For the word "BLOOD", state how many lines below contain it. Give no other text.

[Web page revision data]
== Segment start ==

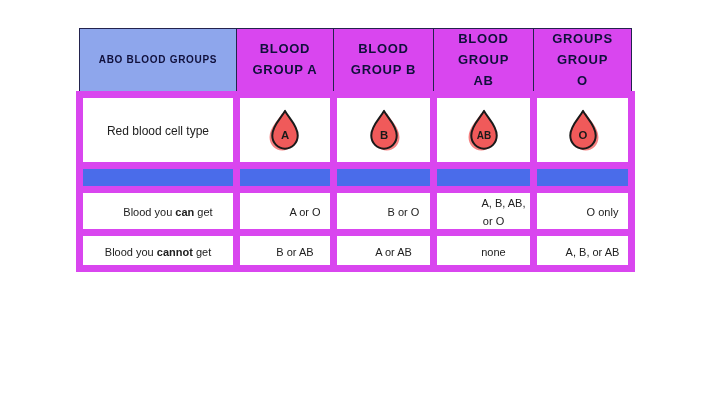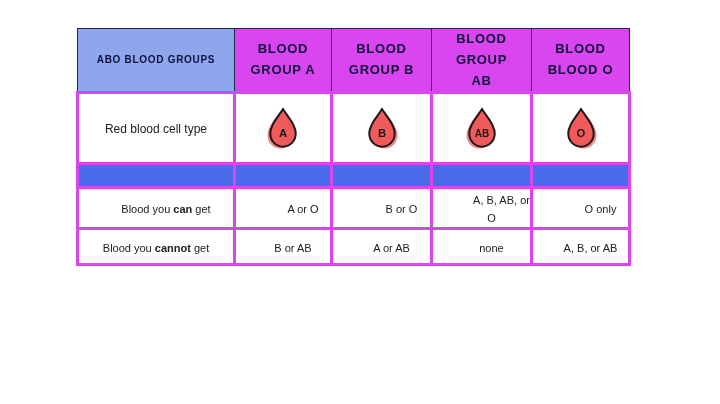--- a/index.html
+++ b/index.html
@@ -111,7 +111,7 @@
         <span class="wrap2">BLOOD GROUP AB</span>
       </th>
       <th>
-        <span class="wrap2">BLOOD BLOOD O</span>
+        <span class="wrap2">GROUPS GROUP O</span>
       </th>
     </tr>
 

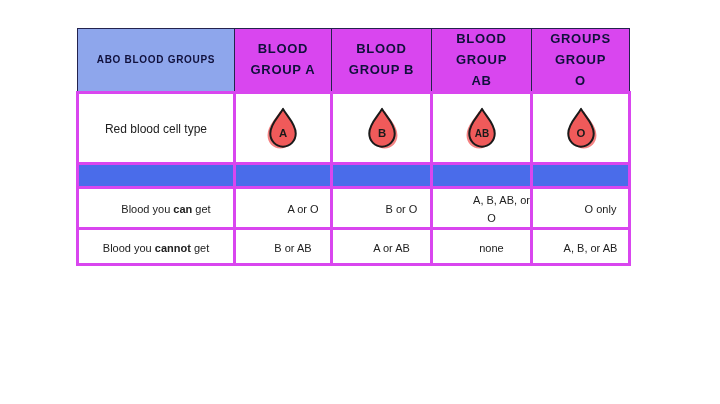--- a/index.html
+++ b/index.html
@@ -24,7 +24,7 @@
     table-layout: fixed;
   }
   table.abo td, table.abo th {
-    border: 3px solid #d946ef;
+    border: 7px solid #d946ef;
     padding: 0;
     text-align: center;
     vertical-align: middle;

== Segment end ==

> Task response: 2